BDP Grup Başkanvekili Pervin Buldan, ”Türkiye’deki kimi kadın programcıların ırkçı yaklaşımları bizleri dehşete düşürdü. RTÜK’ü bu tür yayınlar yapan TV programlarıyla ilgili harekete geçmeye çağırıyorum’‘ demiş
Söyleyeni sevsinler.
Bu ülkede 30 yıldır PKK terörü var ve hiç bu kadar tırmanmamıştı Pervin Hanım. İğneyi kendine çuvaldızı sonra başkasına batır.
Sanki sütten çıkmış ak kaşıkmış gibi üstelik mağduru oynamaya hiç ama hiç hakkınız yok.
Bi dinle hele;
Terör tırmanışının nedenlerinden bir tanesi sizlerin DTP olarak meclise girmenizdir. Bu gözlerden kaçmaktadır. PKK ile iç içe geçmiş Kürtçülük olayları en azgın noktasına sizler sayesinde gelmiştir. Hem de bu güne kadar bu ülkede Türkçülük yapılmamasına karşın.

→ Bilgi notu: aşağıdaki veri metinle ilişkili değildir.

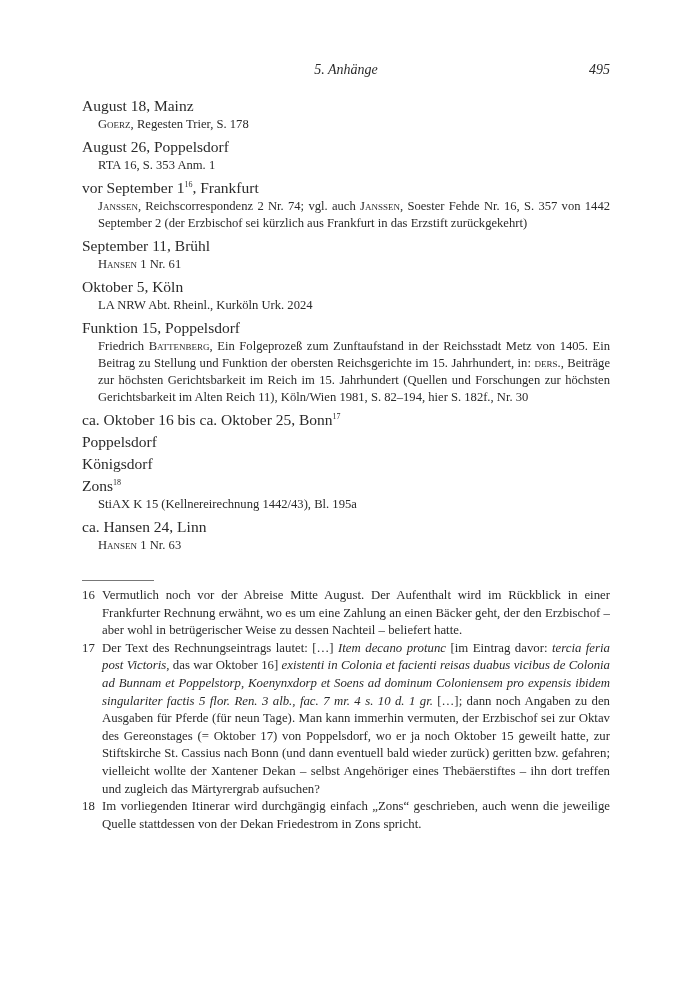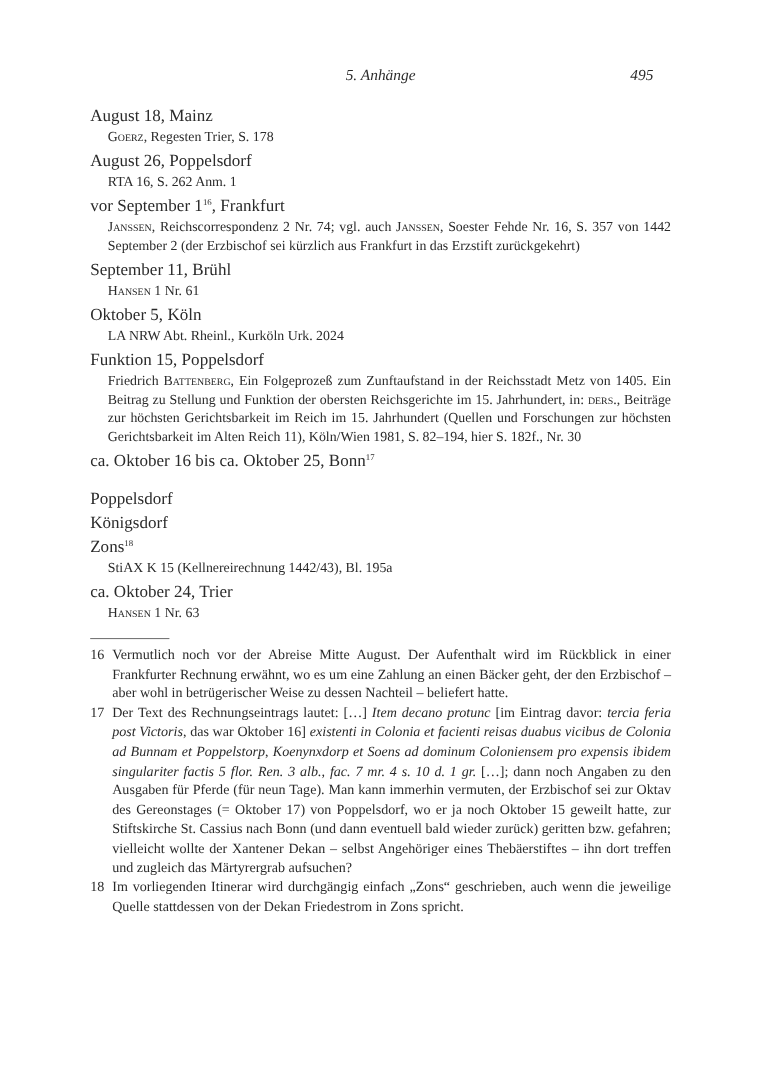--- a/index.html
+++ b/index.html
@@ -1,20 +1,20 @@
 <!DOCTYPE html>
 <html><head>
 <meta charset="utf-8">
 <style>
   html, body { margin: 0; padding: 0; background: #ffffff; }
   body { width: 700px; height: 988px; position: relative; font-family: "Liberation Serif", "DejaVu Serif", serif; color: #2a2a2a; }
   .page { position: absolute; left: 82px; top: 0; width: 528px; }
   .header { position: absolute; top: 62px; left: 0; width: 528px; height: 20px; font-size: 14px; font-style: italic; }
   .header .title { position: absolute; left: 0; right: 0; text-align: center; }
-  .header .pageno { position: absolute; right: 16px; }
+  .header .pageno { position: absolute; right: 0; }
   .entries { position: absolute; top: 96px; left: 0; width: 528px; }
   .entry { margin-bottom: 4px; }
   .place { font-size: 15.5px; line-height: 20px; }
   .source { font-size: 12.6px; line-height: 17px; padding-left: 16px; text-align: justify; }
   .sc { font-variant: small-caps; }
   sup { font-size: 8px; vertical-align: 6px; line-height: 0; }
   .rule { position: absolute; top: 580px; left: 0; width: 72px; border-top: 1px solid #777; }
   .notes { position: absolute; top: 587px; left: 0; width: 528px; font-size: 12.8px; line-height: 17.6px; }
   .note { position: relative; padding-left: 20px; text-align: justify; }
   .note .num { position: absolute; left: 0; top: 0; }
@@ -29,53 +29,53 @@
     <span class="pageno">495</span>
   </div>
 
   <div class="entries">
     <div class="entry">
       <div class="place">August 18, Mainz</div>
       <div class="source"><span class="sc">Goerz</span><span>, Regesten Trier, S. 178</span></div>
     </div>
     <div class="entry">
       <div class="place">August 26, Poppelsdorf</div>
-      <div class="source">RTA 16, S. 262 Anm. 1</div>
+      <div class="source">RTA 16, S. 353 Anm. 1</div>
     </div>
     <div class="entry">
       <div class="place"><span>vor September 1</span><sup>16</sup><span>, Frankfurt</span></div>
       <div class="source"><span class="sc">Janssen</span><span>, Reichscorrespondenz 2 Nr. 74; vgl. auch </span><span class="sc">Janssen</span><span>, Soester Fehde Nr. 16, S. 357 von 1442 September 2 (der Erzbischof sei kürzlich aus Frankfurt in das Erzstift zurückgekehrt)</span></div>
     </div>
     <div class="entry">
       <div class="place">September 11, Brühl</div>
       <div class="source"><span class="sc">Hansen</span><span> 1 Nr. 61</span></div>
     </div>
     <div class="entry">
       <div class="place">Oktober 5, Köln</div>
       <div class="source">LA NRW Abt. Rheinl., Kurköln Urk. 2024</div>
     </div>
     <div class="entry">
       <div class="place">Funktion 15, Poppelsdorf</div>
       <div class="source"><span>Friedrich </span><span class="sc">Battenberg</span><span>, Ein Folgeprozeß zum Zunftaufstand in der Reichsstadt Metz von 1405. Ein Beitrag zu Stellung und Funktion der obersten Reichsgerichte im 15. Jahrhundert, in: </span><span class="sc">ders.</span><span>, Beiträge zur höchsten Gerichtsbarkeit im Reich im 15. Jahrhundert (Quellen und Forschungen zur höchsten Gerichtsbarkeit im Alten Reich 11), Köln/Wien 1981, S. 82–194, hier S. 182f., Nr. 30</span></div>
     </div>
-    <div class="entry" style="margin-bottom:14px">
+    <div class="entry" style="margin-bottom:2px">
       <div class="place"><span>ca. Oktober 16 bis ca. Oktober 25, Bonn</span><sup>17</sup></div>
     </div>
     <div class="entry" style="margin-bottom:2px">
       <div class="place">Poppelsdorf</div>
     </div>
     <div class="entry" style="margin-bottom:2px">
       <div class="place">Königsdorf</div>
     </div>
     <div class="entry">
       <div class="place"><span>Zons</span><sup>18</sup></div>
       <div class="source">StiAX K 15 (Kellnereirechnung 1442/43), Bl. 195a</div>
     </div>
     <div class="entry">
-      <div class="place">ca. Oktober 24, Trier</div>
+      <div class="place">ca. Hansen 24, Linn</div>
       <div class="source"><span class="sc">Hansen</span><span> 1 Nr. 63</span></div>
     </div>
   </div>
 
   <div class="rule"></div>
 
   <div class="notes">
     <div class="note">
       <span class="num">16</span>
       <span>Vermutlich noch vor der Abreise Mitte August. Der Aufenthalt wird im Rückblick in einer Frankfurter Rechnung erwähnt, wo es um eine Zahlung an einen Bäcker geht, der den Erzbischof – aber wohl in betrügerischer Weise zu dessen Nachteil – beliefert hatte.</span>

Oysaki cumhuriyet tarihinde ilk defa böylesine bir fırsat elinize geçmişti. DTP li milletvekilleri olarak halkların kardeşliğini meclise taşımalı ve ayrımcılık yapmamalıydınız.
Doğuya ve Güneydoğuya yatırımların yapılması, iş ve aş kapılarının açılması için çalışabilirdiniz. Oraların birer küçük İstanbul, İzmir olmasını sağlamak bunun için uğraş vermek yerine, umulanın tersine PKK ile iş birliği içerisine girip vatanı bölmeye kalktınız.
Âdeta PKK nin meclisteki uzantısı görünümünü verdiniz.
Devlete, cumhuriyete demediğiniz kalmadı, partiniz bu sebepten kapatıldı ama yine akıllanmadınız.
Daha sonra karşımıza BDP adında çıktınız. Yani partinin tabelası değişmiş ama düşünceleriniz değişmemişti. Mecliste Kürt halkını temsil edeceğiniz yerde PKK yi temsil eder konuma geldiniz.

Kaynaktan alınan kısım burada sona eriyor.